Munch, Frida Kahlo, Van Gogh…CentroCentro trae a Madrid obras inéditas de la Colección Pérez Simón
Por El Grito
Del 20 de septiembre al 12 de enero, la muestra Setenta grandes maestros de la Colección Pérez Simón reúne en la capital una selección de piezas de varios de los artistas más relevantes de la historia. Muchas de ellas nunca han sido vistas por el público madrileño.
Este otoño, en Madrid, será posible dar un paseo por la historia del arte desde el siglo XVI hasta la actualidad. La Colección Pérez Simón ha llegado a CentroCentro, la sala de exposiciones del Ayuntamiento, con una propuesta expositiva de artistas que incluye a maestros como Lucas Cranach el Viejo, Rubens, Murillo, Canaletto, Turner, Van Gogh, Cézanne, Gauguin, Monet, Renoir, Sorolla, Zuloaga, Munch, Frida Kahlo, Tamara de Lempicka, Rothko, Magritte, Alex Katz o Dalí, entre otros.
La muestra, que puede visitarse hasta el 12 de enero, está organizada en tres secciones temáticas. La primera, Maestros antiguos y primeros modernos —que se inicia con la tabla Caridad de Lucas Cranach el Viejo realizada en 1537—, abarca desde el Renacimiento europeo hasta finales del siglo XVIII, con una selección de piezas que ofrecen la perspectiva de una cultura común compartida por los antiguos maestros del arte europeo. A estas obras se suman el arte novohispano y mexicano, del que se incluye una pieza de Manuel de Arellano y otra perteneciente al círculo de Juan Rodríguez Juárez. En este espacio se podrán ver obras de El Greco, Anthony van Dyck, Canaletto o Murillo.
En la segunda sección, el visitante encontrará importantes piezas de arte británico del siglo XIX, siendo considerado como el fondo privado de arte victoriano más importante fuera de Reino Unido. El arte francés también es protagonista de este bloque a través de dos de sus referencias más emblemáticas: la tradición académica y la modernidad impresionista. Aquí se pueden ver piezas de grandes maestros como Vincent van Gogh, Monet, Renoir o Paul Cézanne, entre otros. A todo ello se suman excepcionales obras de autores italianos, nórdicos y centroeuropeos de la misma etapa.

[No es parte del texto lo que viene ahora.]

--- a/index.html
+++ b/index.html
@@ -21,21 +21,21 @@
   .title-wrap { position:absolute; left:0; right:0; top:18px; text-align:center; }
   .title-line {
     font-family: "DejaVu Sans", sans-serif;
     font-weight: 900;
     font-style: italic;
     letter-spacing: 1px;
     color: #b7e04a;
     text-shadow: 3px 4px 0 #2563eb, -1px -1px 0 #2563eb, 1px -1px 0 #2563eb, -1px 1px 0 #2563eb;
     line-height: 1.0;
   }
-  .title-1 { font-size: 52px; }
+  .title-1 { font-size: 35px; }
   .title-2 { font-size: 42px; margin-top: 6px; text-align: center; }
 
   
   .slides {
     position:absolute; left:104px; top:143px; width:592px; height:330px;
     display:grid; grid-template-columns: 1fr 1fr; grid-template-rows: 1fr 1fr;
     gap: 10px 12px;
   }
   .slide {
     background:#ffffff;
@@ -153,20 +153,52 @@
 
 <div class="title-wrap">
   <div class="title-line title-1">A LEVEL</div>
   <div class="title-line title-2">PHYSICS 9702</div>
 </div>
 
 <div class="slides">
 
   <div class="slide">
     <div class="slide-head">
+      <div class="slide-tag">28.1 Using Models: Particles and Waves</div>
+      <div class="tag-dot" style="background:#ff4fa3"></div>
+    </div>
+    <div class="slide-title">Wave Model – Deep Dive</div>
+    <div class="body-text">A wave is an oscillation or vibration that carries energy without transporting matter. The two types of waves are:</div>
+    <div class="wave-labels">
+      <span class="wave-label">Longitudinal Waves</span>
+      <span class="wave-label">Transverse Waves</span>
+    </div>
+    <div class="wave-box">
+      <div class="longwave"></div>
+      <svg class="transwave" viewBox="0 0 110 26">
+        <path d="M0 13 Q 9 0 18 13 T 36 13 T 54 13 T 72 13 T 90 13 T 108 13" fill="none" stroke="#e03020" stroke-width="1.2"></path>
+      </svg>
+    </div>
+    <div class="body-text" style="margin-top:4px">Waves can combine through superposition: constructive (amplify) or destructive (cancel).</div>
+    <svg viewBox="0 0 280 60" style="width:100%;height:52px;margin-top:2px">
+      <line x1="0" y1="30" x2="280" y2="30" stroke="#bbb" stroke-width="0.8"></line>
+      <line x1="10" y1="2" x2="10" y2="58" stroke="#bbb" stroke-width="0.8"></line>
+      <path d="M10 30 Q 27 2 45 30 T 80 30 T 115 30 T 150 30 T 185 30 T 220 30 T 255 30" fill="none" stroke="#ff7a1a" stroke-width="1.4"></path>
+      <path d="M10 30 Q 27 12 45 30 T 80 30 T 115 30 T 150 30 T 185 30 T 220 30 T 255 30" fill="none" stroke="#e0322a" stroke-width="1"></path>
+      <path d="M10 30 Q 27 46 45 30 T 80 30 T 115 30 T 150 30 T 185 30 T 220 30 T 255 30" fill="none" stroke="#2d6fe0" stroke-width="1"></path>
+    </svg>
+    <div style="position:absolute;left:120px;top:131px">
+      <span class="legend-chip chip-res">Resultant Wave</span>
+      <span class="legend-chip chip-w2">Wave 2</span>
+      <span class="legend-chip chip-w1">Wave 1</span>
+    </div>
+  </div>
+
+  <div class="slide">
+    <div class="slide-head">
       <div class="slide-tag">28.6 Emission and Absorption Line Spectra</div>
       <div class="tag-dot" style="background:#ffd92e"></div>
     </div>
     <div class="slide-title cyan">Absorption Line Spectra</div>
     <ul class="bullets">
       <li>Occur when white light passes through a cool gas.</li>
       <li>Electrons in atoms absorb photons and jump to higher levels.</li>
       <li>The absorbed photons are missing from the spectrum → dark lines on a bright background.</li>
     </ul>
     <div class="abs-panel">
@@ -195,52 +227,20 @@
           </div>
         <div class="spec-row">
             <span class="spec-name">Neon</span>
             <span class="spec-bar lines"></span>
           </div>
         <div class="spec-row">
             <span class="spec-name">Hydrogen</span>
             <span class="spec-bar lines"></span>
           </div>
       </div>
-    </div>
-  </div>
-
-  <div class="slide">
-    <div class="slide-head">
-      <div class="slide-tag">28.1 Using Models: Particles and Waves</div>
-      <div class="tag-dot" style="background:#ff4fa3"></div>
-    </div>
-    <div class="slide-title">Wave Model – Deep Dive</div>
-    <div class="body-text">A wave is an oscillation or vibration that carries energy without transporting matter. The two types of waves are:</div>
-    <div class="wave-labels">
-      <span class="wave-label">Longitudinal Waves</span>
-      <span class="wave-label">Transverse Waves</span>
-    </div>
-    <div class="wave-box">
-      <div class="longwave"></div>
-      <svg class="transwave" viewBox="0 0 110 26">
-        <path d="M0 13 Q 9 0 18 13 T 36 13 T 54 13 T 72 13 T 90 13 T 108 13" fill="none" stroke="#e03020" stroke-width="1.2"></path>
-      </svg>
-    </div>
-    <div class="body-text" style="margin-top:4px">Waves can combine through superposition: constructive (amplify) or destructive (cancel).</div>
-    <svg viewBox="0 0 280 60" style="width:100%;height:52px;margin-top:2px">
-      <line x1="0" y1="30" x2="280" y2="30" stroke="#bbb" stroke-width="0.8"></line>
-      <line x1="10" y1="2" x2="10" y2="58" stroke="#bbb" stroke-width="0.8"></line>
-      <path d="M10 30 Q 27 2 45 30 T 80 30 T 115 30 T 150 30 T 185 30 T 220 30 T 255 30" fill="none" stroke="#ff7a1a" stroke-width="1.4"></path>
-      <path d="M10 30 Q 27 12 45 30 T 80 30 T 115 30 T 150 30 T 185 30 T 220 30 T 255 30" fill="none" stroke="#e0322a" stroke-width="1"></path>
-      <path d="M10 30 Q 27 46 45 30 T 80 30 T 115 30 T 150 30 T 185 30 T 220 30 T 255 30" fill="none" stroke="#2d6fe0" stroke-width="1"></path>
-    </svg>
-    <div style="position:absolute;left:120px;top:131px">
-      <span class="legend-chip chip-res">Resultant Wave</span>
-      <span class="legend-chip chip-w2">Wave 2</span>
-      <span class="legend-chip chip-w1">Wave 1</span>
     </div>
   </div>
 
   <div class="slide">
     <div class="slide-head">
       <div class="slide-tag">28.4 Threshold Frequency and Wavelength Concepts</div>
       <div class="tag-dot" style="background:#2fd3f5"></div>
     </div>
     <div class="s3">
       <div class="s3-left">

‘Doña María Teresa de Vallabriga y Rozas’, Francisco de Goya y Lucientes
‘La Virgen sosteniendo un rosario con el Niño Jesús de pie bendiciendo’, Peter Paul Rubens. Colección Pérez Simón. Cortesía Sotheby’s, Nueva York
Vista de la exposición Setenta grandes maestros de la Colección Pérez Simón
Por último, del periodo de las Vanguardias, la exposición presenta importantes creaciones de Edvard Munch, Georges Braque, Pablo Picasso o Fernand Léger, entre otros. El recorrido incluye, asimismo, el arte de la segunda mitad del siglo XX visto desde una óptica internacional ejemplificada con autores de varios continentes. En la colección destaca la parte dedicada al arte español, que abarca un espacio temporal que cubre del siglo XVI hasta nuestros días, con algunos de los artistas más relevantes. En esta sección están presentes Picasso, Dalí, Miquel Barceló, Antonio López y Manolo Valdés.

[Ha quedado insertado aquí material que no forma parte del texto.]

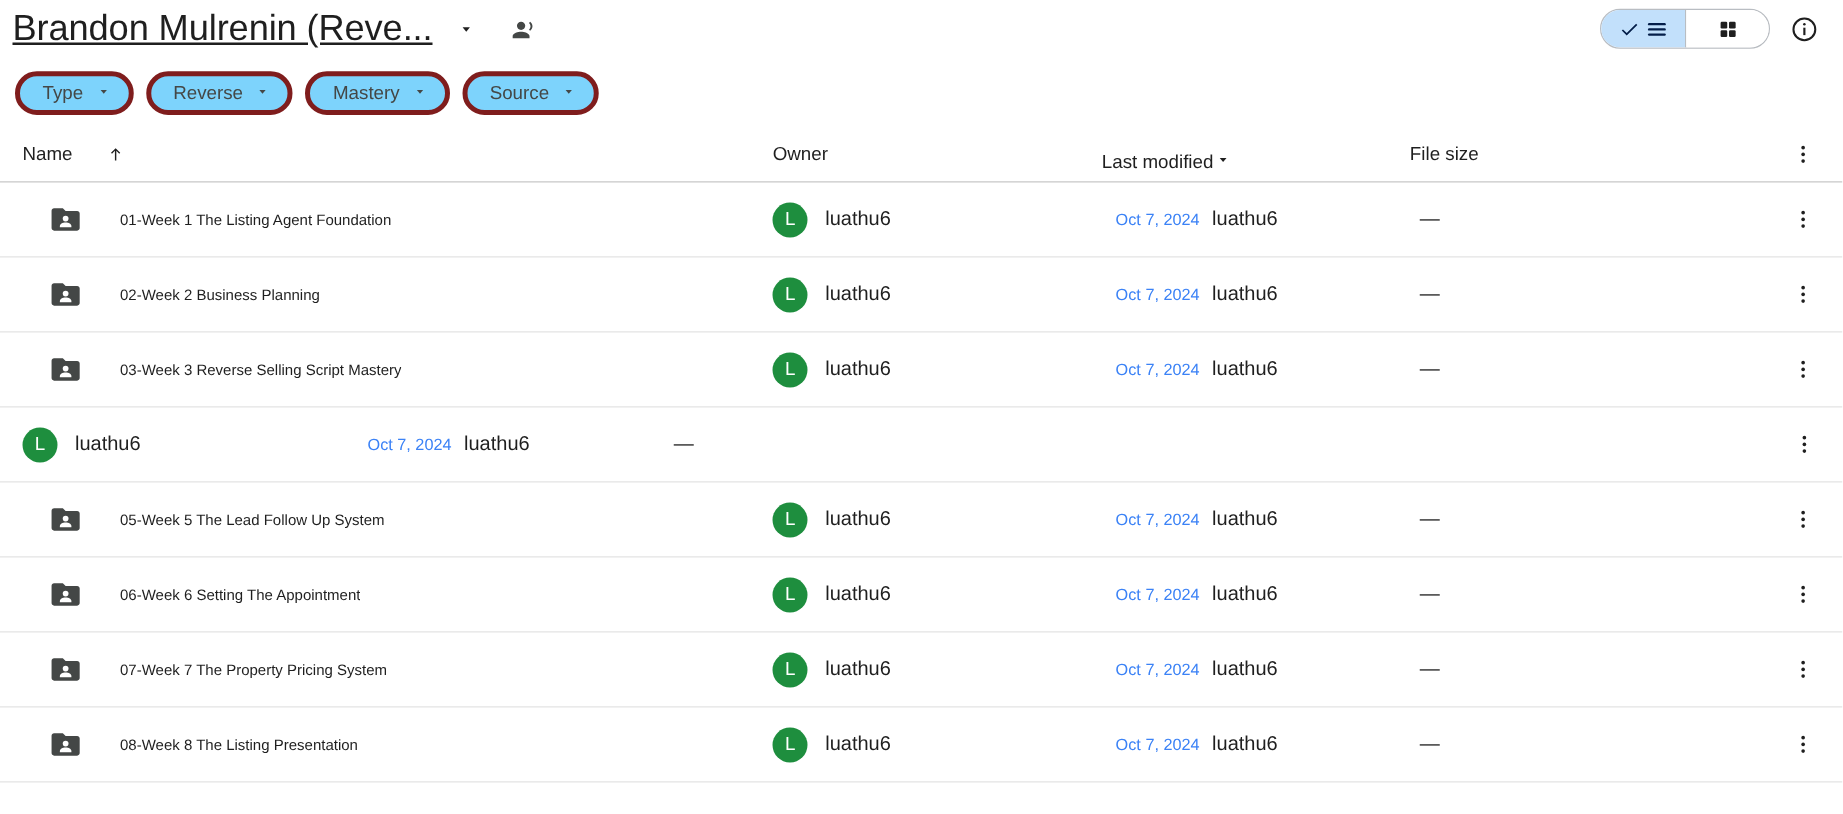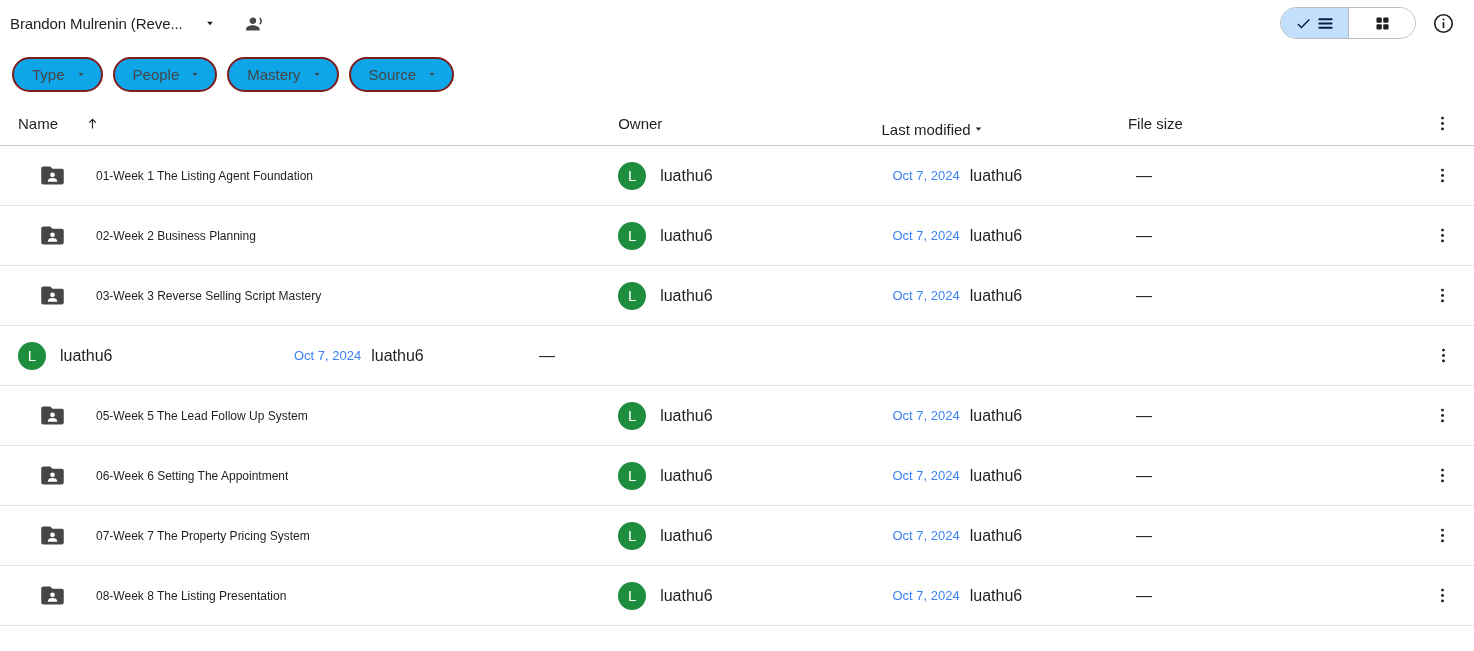--- a/index.html
+++ b/index.html
@@ -21,25 +21,26 @@
     align-items: center;
     padding: 0 14px 0 10px;
     position: relative;
   }
   .title-wrap {
     display: flex;
     align-items: center;
     gap: 2px;
   }
   .folder-title {
-    font-size: 15px;
+    font-size: 29px;
     font-weight: 400;
     color: #1f1f1f;
     letter-spacing: -0.1px;
     white-space: nowrap;
+    text-decoration: underline;
   }
   .caret-btn {
     width: 34px;
     height: 34px;
     display: flex;
     align-items: center;
     justify-content: center;
     border-radius: 50%;
     cursor: pointer;
     margin-left: 8px;
@@ -102,25 +103,25 @@
     align-items: center;
     gap: 10px;
     padding: 0 12px;
   }
   .chip {
     height: 35px;
     display: inline-flex;
     align-items: center;
     gap: 10px;
     padding: 0 14px 0 18px;
-    border: 2px solid #7f1d1d;
+    border: 4px solid #7f1d1d;
     border-radius: 999px;
     font-size: 15px;
     color: #444746;
-    background: #0ea5e9;
+    background: #7dd3fc;
     cursor: pointer;
     white-space: nowrap;
   }
 
   
   .table { width: 100%; }
 
   .row {
     display: flex;
     align-items: center;
@@ -250,21 +251,21 @@
 <div class="filters">
   <div class="chip">
     <span>Type</span>
     <span>
       <svg width="12" height="12" viewBox="0 0 24 24" aria-hidden="true">
           <path d="M7 10l5 6 5-6z" fill="#444746"></path>
         </svg>
     </span>
   </div>
   <div class="chip">
-    <span>People</span>
+    <span>Reverse</span>
     <span>
       <svg width="12" height="12" viewBox="0 0 24 24" aria-hidden="true">
           <path d="M7 10l5 6 5-6z" fill="#444746"></path>
         </svg>
     </span>
   </div>
   <div class="chip">
     <span>Mastery</span>
     <span>
       <svg width="12" height="12" viewBox="0 0 24 24" aria-hidden="true">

Una colección con más de 4.000 obras
La selección de obras —realizada por los comisarios Graciela Téllez Trevilla, Susana Martínez-Garrido y Roberto Fernández Castro— proviene en su totalidad de la colección del empresario Juan Antonio Pérez Simón (Asturias, 1941). El conjunto, considerado uno de los acervos privados más relevantes del mundo, se compone de más de 4.000 piezas de pintura, escultura, dibujo y manuscritos, además de numerosas piezas de artes decorativas. Se completa con una biblioteca integrada por más de 50.000 volúmenes, con un fondo documental que sirve de sustento a la propia colección.
El germen de la pasión por el coleccionismo de Pérez Simón se remonta a 1964 cuando realizó un viaje a Europa en el que dedicó su tiempo y presupuesto —de apenas 8 dólares diarios— a visitar todos los museos que albergaban las obras de arte que más admiraba. “Desde mi juventud me sentí atraído por la belleza, por las obras de arte. Como no podía comprarlas, colgaba en las paredes reproducciones de los cuadros. Satisfacía así mi deseo de disfrutar la forma en que cada artista plasmaba en su lienzo lo sublime, lo poético, lo bello, hasta lo terrible”, reconoció en la presentación de la exposición.
“La mayoría de nosotros no seremos más artistas que de nuestro propio espíritu, pero tenemos la posibilidad de la admiración genuina de las obras de los grandes maestros. Dejémonos seducir por la belleza y ser cómplices en esta maravillosa e inagotable aventura”, concluyó el coleccionista.